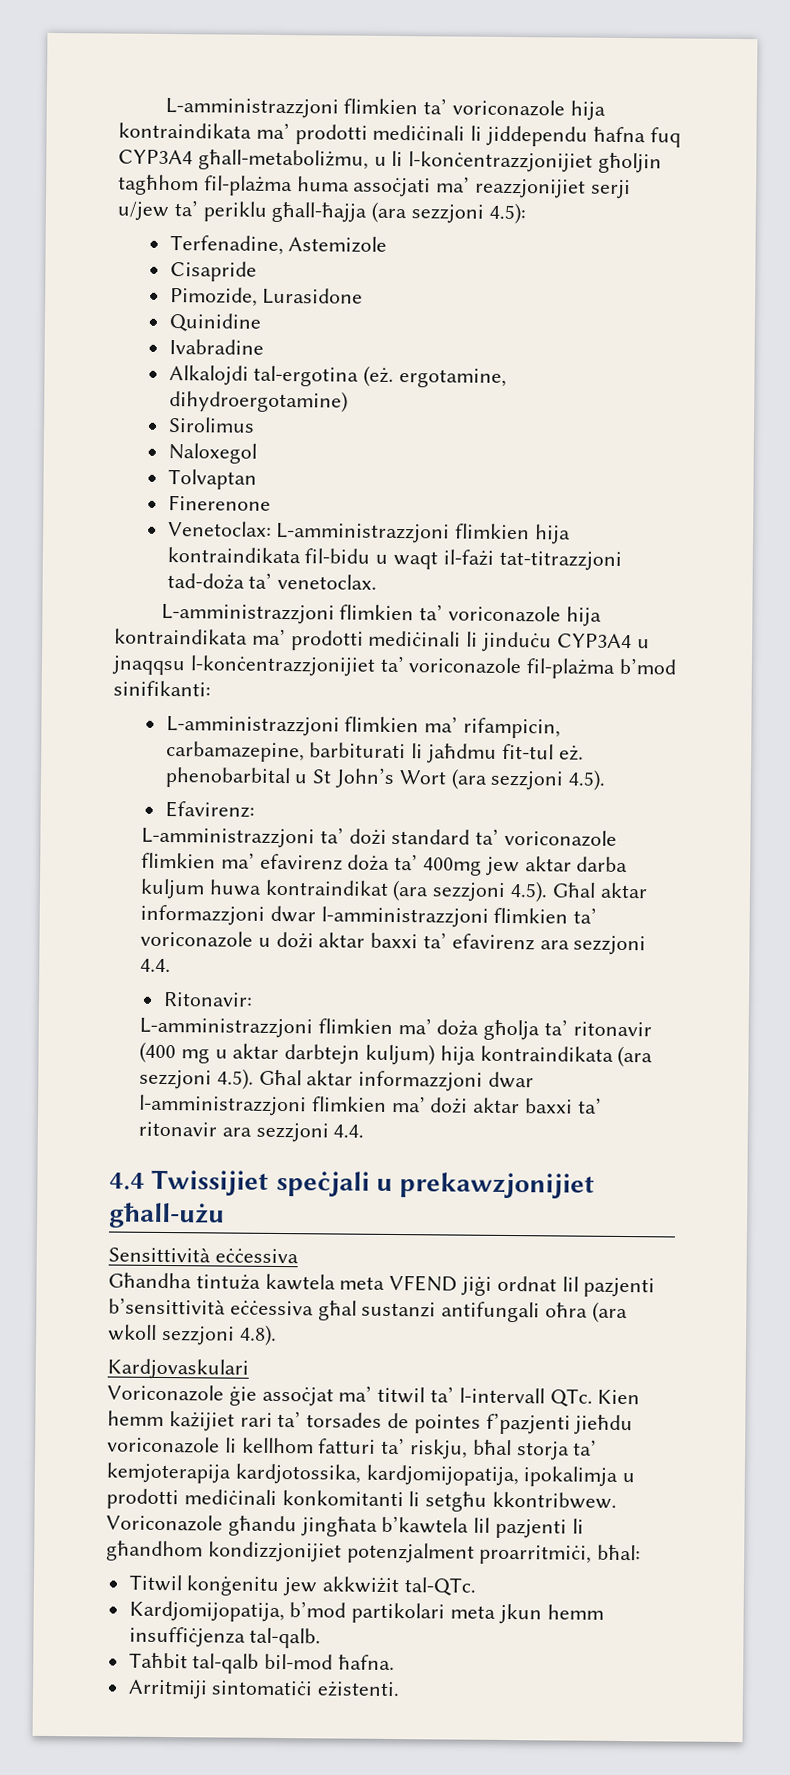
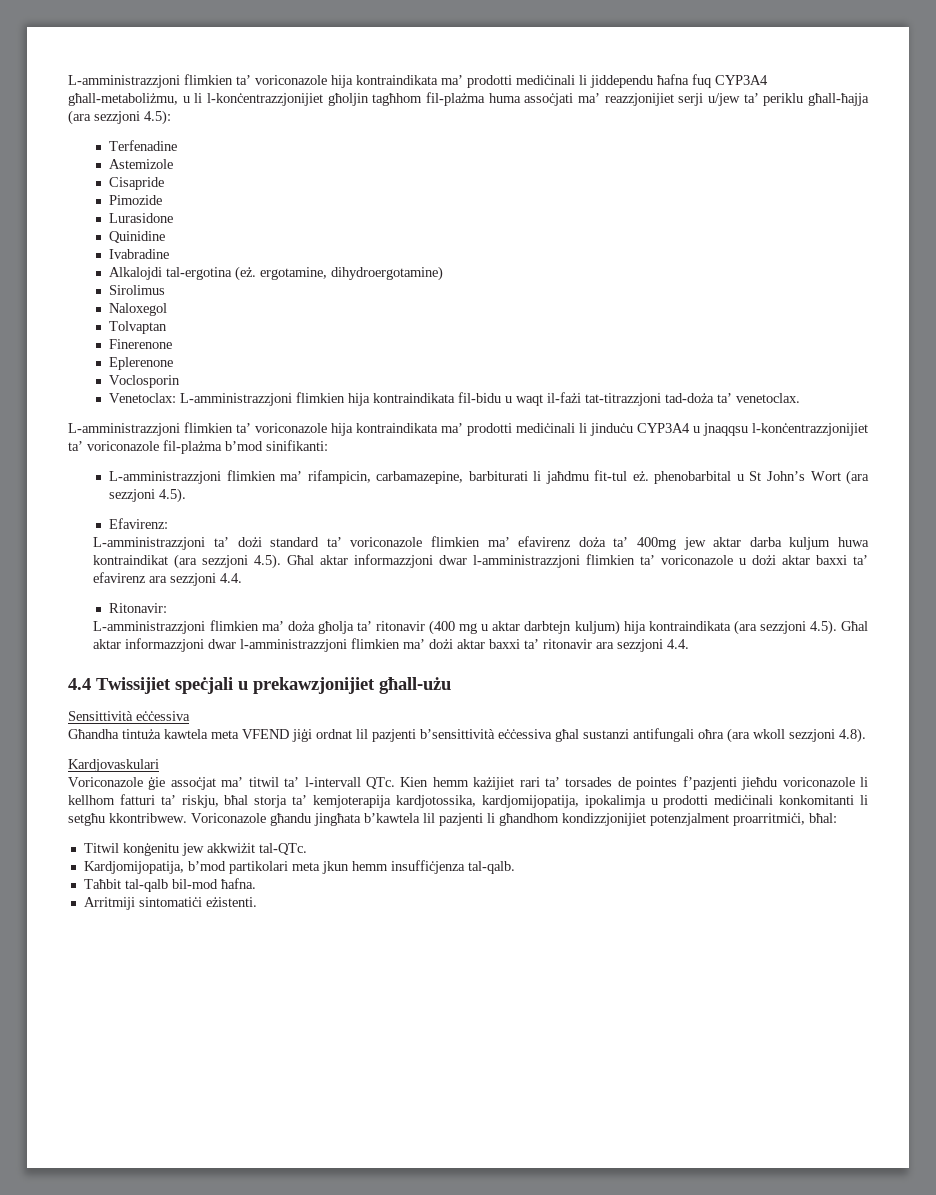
- Terfenadine, Astemizole
+ Terfenadine
+ Astemizole
- Pimozide, Lurasidone
+ Pimozide
+ Lurasidone
+ Eplerenone
+ Voclosporin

*-*-*

Repeat each entry above exactly, passing over any images.

**WRITTEN REPLY**:
- Terfenadine, Astemizole
+ Terfenadine
+ Astemizole
- Pimozide, Lurasidone
+ Pimozide
+ Lurasidone
+ Eplerenone
+ Voclosporin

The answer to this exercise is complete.